The local unit of Dutch financial giant ING Bank expects the Bangko Sentral ng Pilipinas to be more data dependent going forward to see if there is a need to tweak or not its policy stance amid the benign inflation environment and the expected acceleration of economic growth.
ING Bank Manila senior economist Nicholas Mapa in a report Friday said given that BSP was under an inflation targeting regime, it would naturally weight forward-looking data more heavily, such as the BSP’s inflation forecast, which points to benign inflation all the way to 2021.
“Given that the price objective appears safeguarded into the medium term, we expect Doctor Ben [BSP Governor Benjamin Diokno] to adjust the pacemaker further as the economy chases a higher growth target in 2020 and beyond,” Mapa said.
“From time to time, the doctor will also be monitoring the patient’s blood level to determine the proper timing for further transfusions, should they become necessary. The Doctor remains data dependent and not date dependent as he looks to nurse the once sluggish patient back to good health,” Mapa said.
ING Bank earlier likened the BSP to playing the role of doctor to a sluggish patient. “We had noted that the proper remedy should be rolled out to address specific symptoms and the need to refrain from misdiagnosis.”
It said infusions of liquidity, achieved through RRR reductions, were likened to a blood infusion while adjustments to the economy’s pacemaker were tagged as a cut to the RRP.
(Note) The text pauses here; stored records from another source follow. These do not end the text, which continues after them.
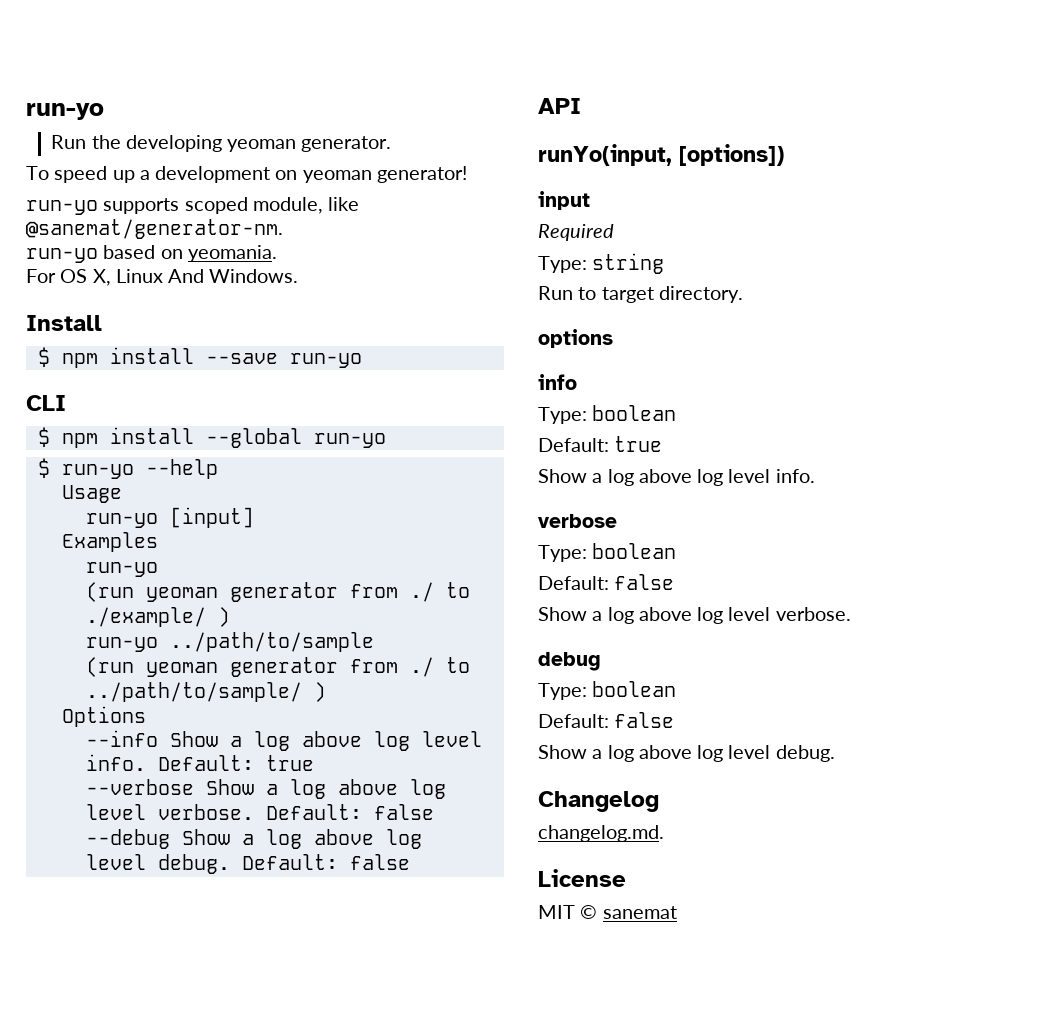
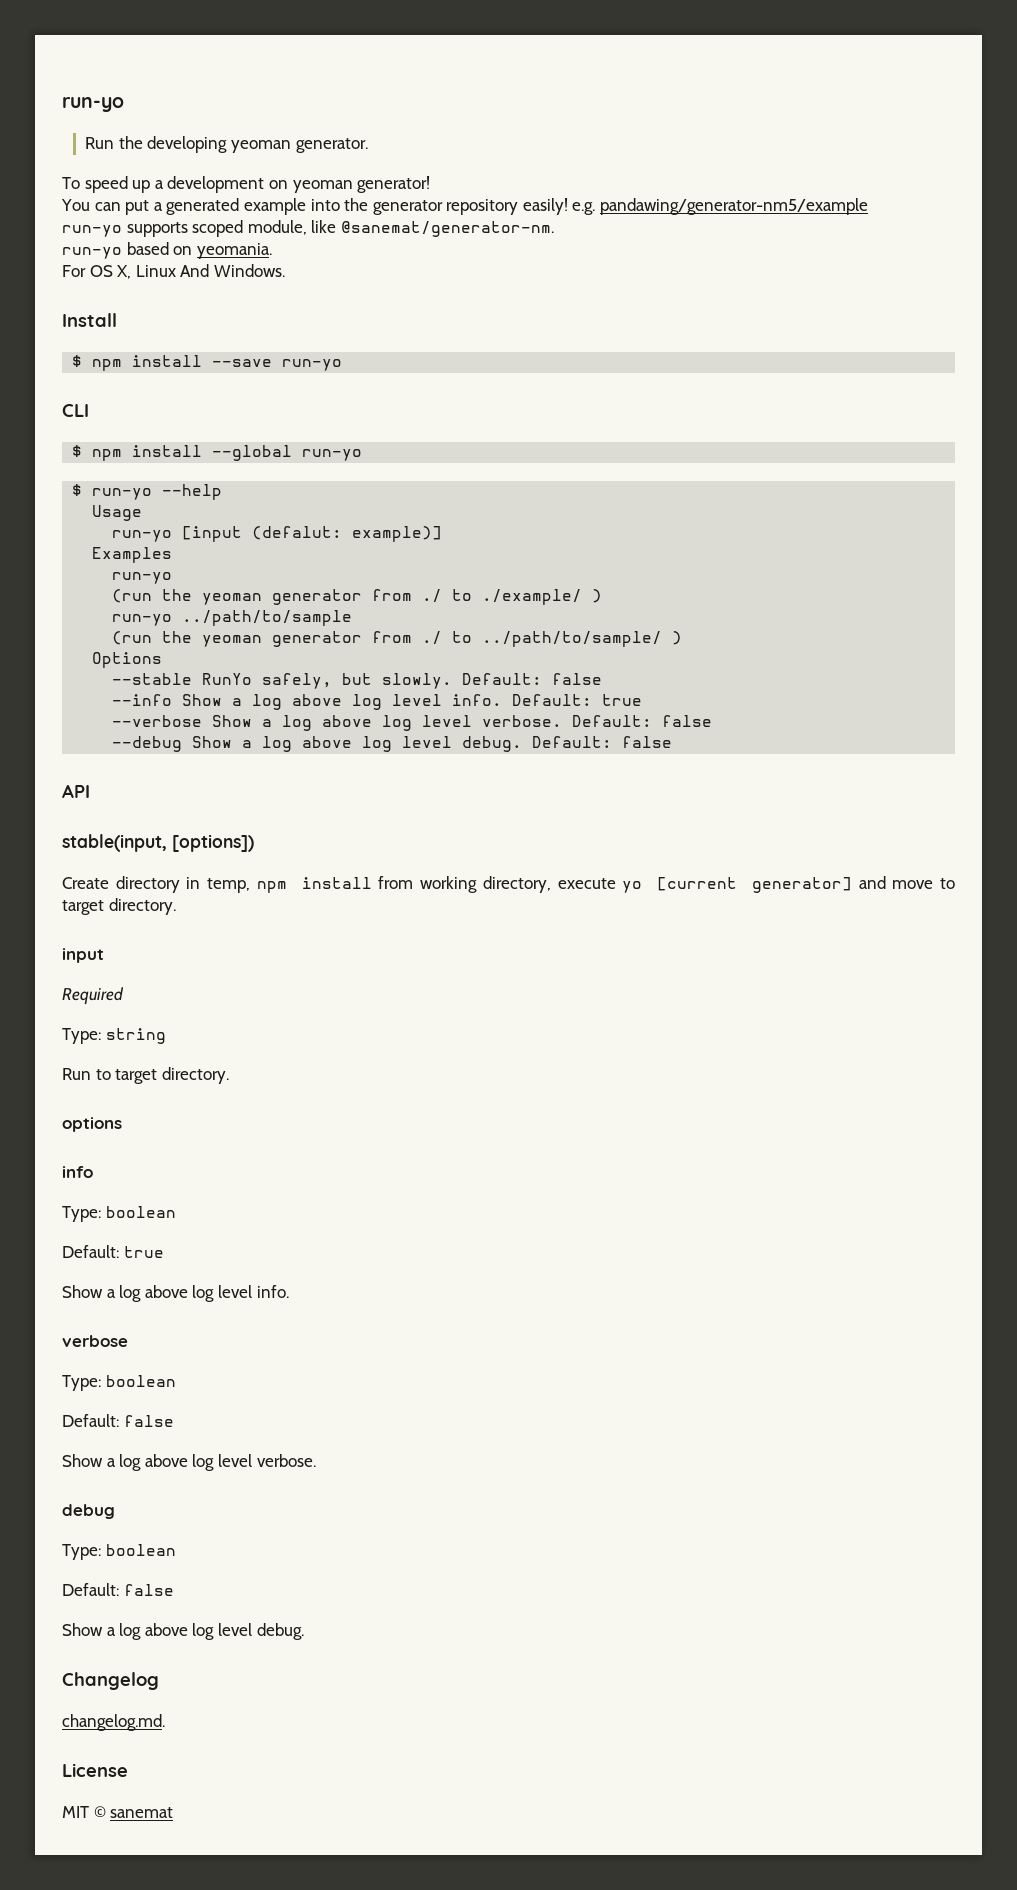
+ You can put a generated example into the generator repository easily! e.g. pandawing/generator-nm5/example
- run-yo [input]
+ run-yo [input (defalut: example)]
- (run yeoman generator from ./ to ./example/ )
+ (run the yeoman generator from ./ to ./example/ )
- (run yeoman generator from ./ to ../path/to/sample/ )
+ (run the yeoman generator from ./ to ../path/to/sample/ )
+ --stable RunYo safely, but slowly. Default: false
- runYo(input, [options])
+ stable(input, [options])
+ Create directory in temp, npm install from working directory, execute yo [current generator] and move to target directory.

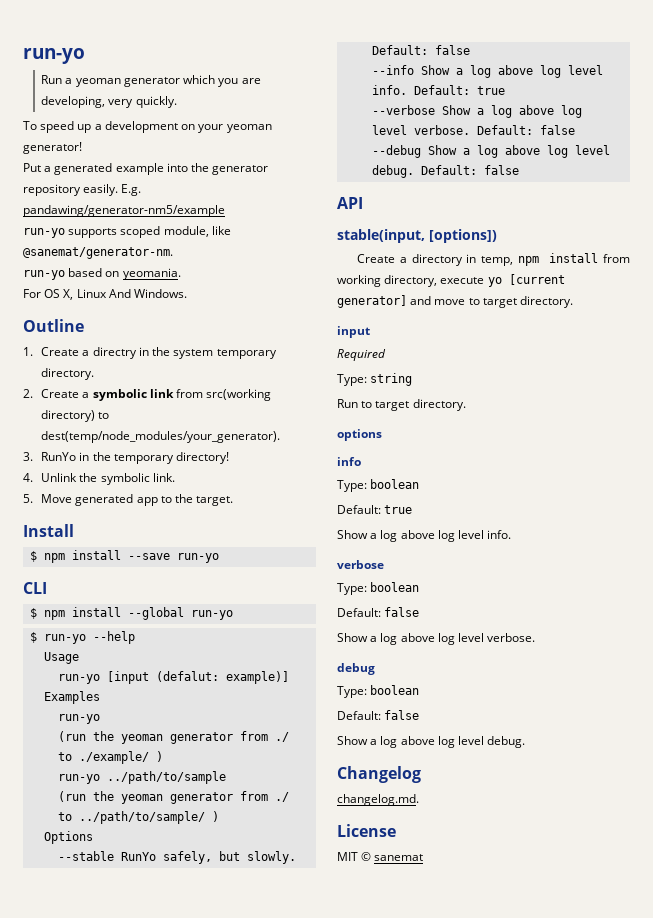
- Run the developing yeoman generator.
+ Run a yeoman generator which you are developing, very quickly.
- To speed up a development on yeoman generator!
+ To speed up a development on your yeoman generator!
- You can put a generated example into the generator repository easily! e.g. pandawing/generator-nm5/example
+ Put a generated example into the generator repository easily. E.g. pandawing/generator-nm5/example
+ Outline
+ 1. Create a directry in the system temporary directory.
+ 2. Create a symbolic link from src(working directory) to dest(temp/node_modules/your_generator).
+ 3. RunYo in the temporary directory!
+ 4. Unlink the symbolic link.
+ 5. Move generated app to the target.
- Create directory in temp, npm install from working directory, execute yo [current generator] and move to target directory.
+ Create a directory in temp, npm install from working directory, execute yo [current generator] and move to target directory.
“Since then the erstwhile sluggish patient has improved after successive rounds of blood transfusion (RRR cuts) and adjustments to the pacemaker to get the heart to quicken its beat,” it said.
Inflation in October further dipped to a 42-month low of 0.8 percent from 0.9 percent a month ago, tempered mainly by base effects and slower increases in the prices of food and oil.
The October print was also significantly slower compared to the peak of 6.7 percent in the same month last year. This brought the average in the first 10 months to 2.6 percent, way below the midpoint of the target range of 2 percent to 4 percent this year.